Saat ini setelah proses demokrasi pemilihan presiden terlewati, nelayan menunggu sosok nahkoda perikanan yang profesional. Nelayan mendambakan sosok nahkoda perikanan profesional yang dekat dan peduli dengan nasib mereka. Sehingga mampu membawa kejayaan perikanan di bumi pertiwi. Saya yakin keberadaan nelayan akan menjadi prioritas utama presiden baru Jokowi –JK. Dengan presiden baru nelayan menanti harapan baru dengan menteri yang akan menahkodai KKP berasal dari nelayan minimal dekat dan mengerti persoalan nelayan.berikut nama nama tokoh perikanan dan kelautan yang menjadi perbincangan dalam kabinet usulan Rakyat (KUR) untuk menjadi nahkoda baru KKP.
1.Prof. Dr. Ir. RokhminDahuri (Ketua Umum MAI)
2.Dr. Ir. Gellwyn Yusuf, M.Sc (Ketua Umum ISPIKANI)
3.Dr. Ir. AgusSuherman (Dirut BUMN Perikanan Indonesia)
4.Prof. Dr. Ir. JamaluddinJompa, M.Sc (Dekan FIKP Unhas)
Selain ke empat calon yang mewakili dari berbagai kalangan diatas muncul nama baru seperti Dr.Suseno (Kepala BPSDM) Arif Satria (dekan FEM IPB) Riza Damanik (Aktivis Nelayan).

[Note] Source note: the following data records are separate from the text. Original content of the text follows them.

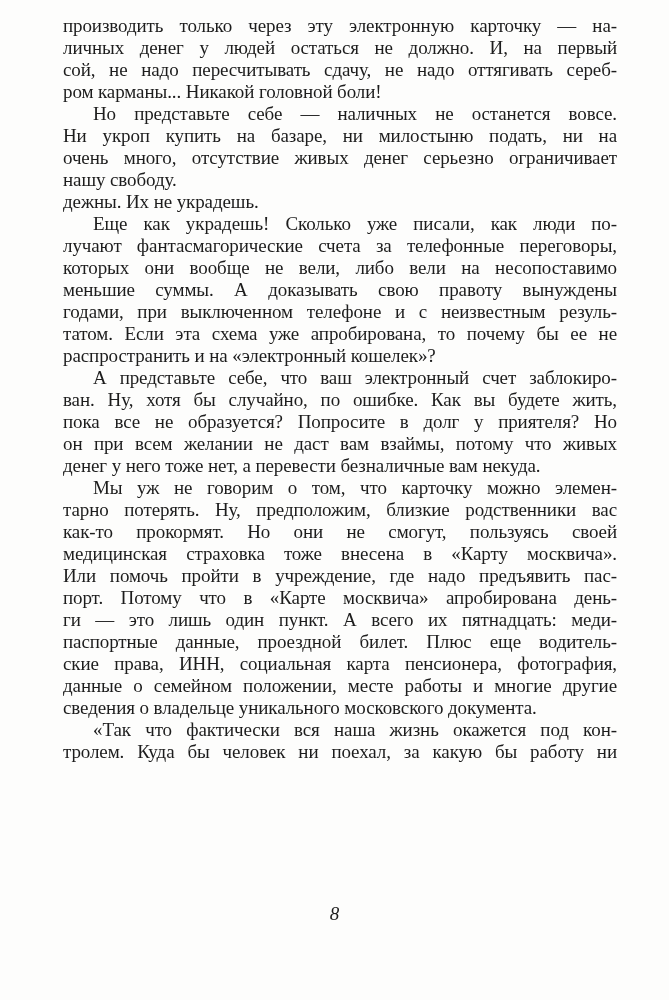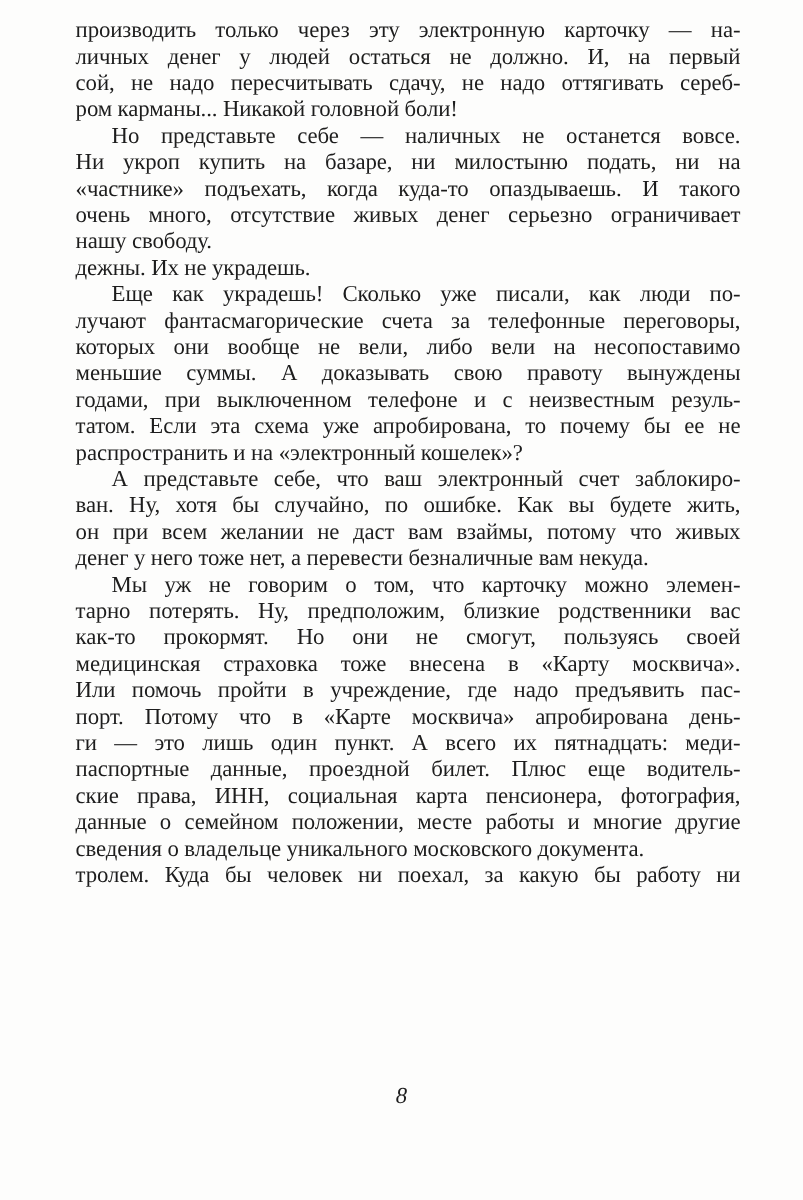--- a/index.html
+++ b/index.html
@@ -61,7 +61,6 @@
       <div class="paragraph">
         <div class="line first">Но представьте себе — наличных не останется вовсе.</div>
         <div class="line">Ни укроп купить на базаре, ни милостыню подать, ни на</div>
-        <div class="line">«частнике» подъехать, когда куда-то опаздываешь. И такого</div>
         <div class="line">очень много, отсутствие живых денег серьезно ограничивает</div>
         <div class="line last">нашу свободу.</div>
       </div>

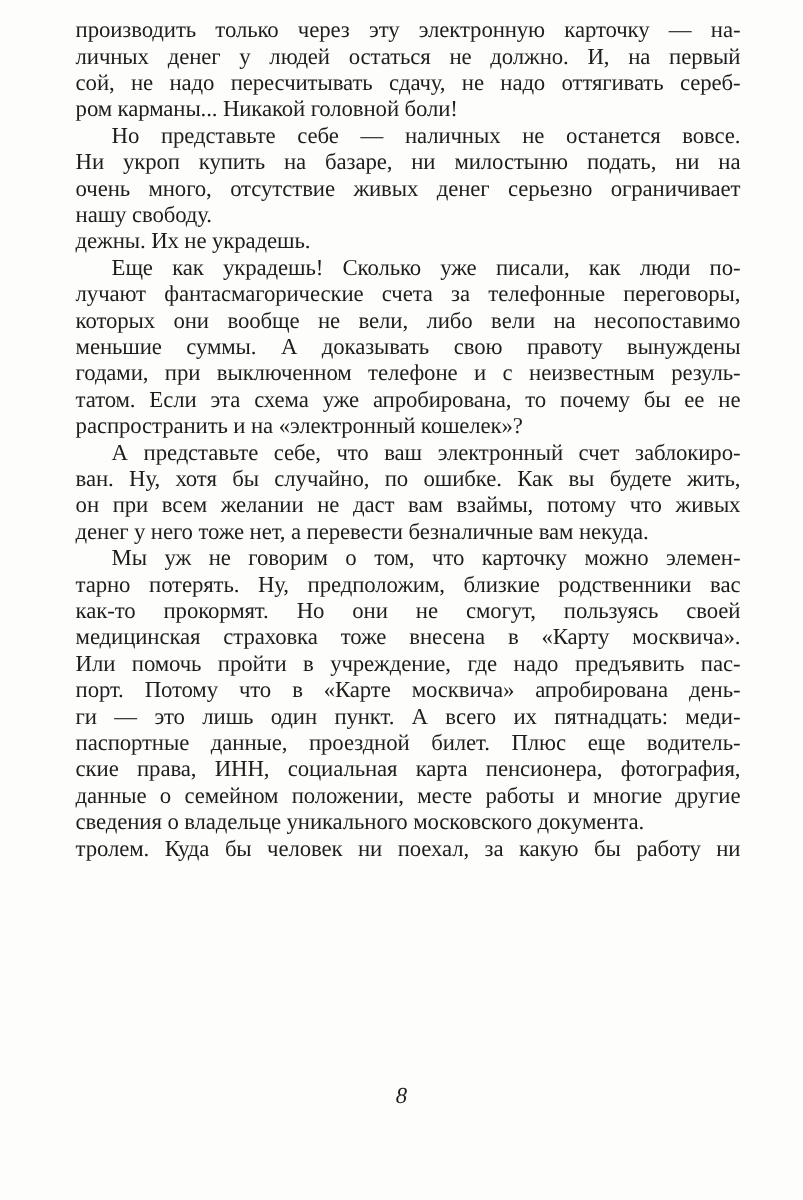--- a/index.html
+++ b/index.html
@@ -79,6 +79,7 @@
       <div class="paragraph">
         <div class="line first">А представьте себе, что ваш электронный счет заблокиро-</div>
         <div class="line">ван. Ну, хотя бы случайно, по ошибке. Как вы будете жить,</div>
+        <div class="line">пока все не образуется? Попросите в долг у приятеля? Но</div>
         <div class="line">он при всем желании не даст вам взаймы, потому что живых</div>
         <div class="line last">денег у него тоже нет, а перевести безналичные вам некуда.</div>
       </div>

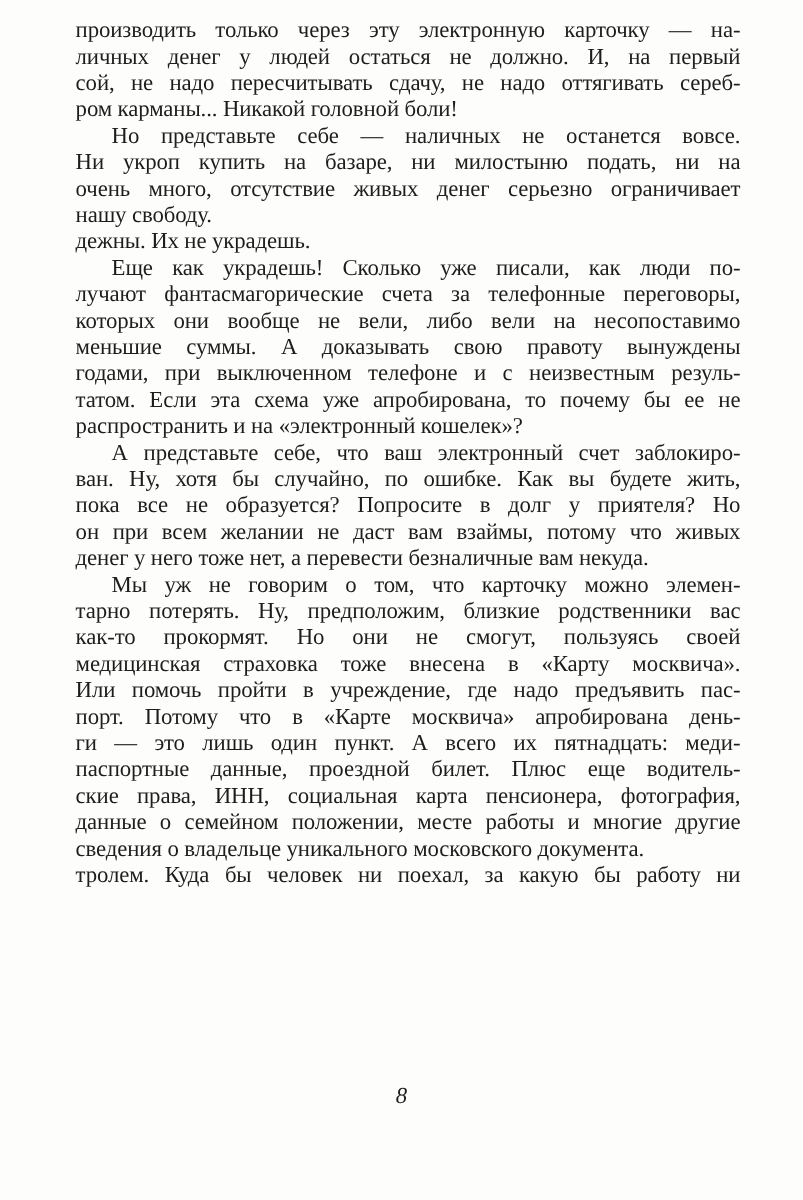--- a/index.html
+++ b/index.html
@@ -97,6 +97,7 @@
         <div class="line last">сведения о владельце уникального московского документа.</div>
       </div>
       <div class="paragraph">
+        <div class="line first">«Так что фактически вся наша жизнь окажется под кон-</div>
         <div class="line">тролем. Куда бы человек ни поехал, за какую бы работу ни</div>
       </div>
     </div>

Tokoh tokoh tersebut memiliki integritas dan diangggap selama ini memperjuangkan sektor perikanan dan nelayan ,Namun, bukan berarti nelayan bergantung pada nahkoda perikanan tapi setidaknya mampu menyulutkan hasrat nelayan untuk memperbaiki kehidupan. Selain itu, sektor perikanan dan kelautan harus menjadi pilar pembangunan perekonomian Indonesia. Nelayan akan bangkit jika nahkoda profesional. Nelayan akan bangga ketika mereka menjadi perhatian dalam pembangunan Indonesia. Salam Bahari.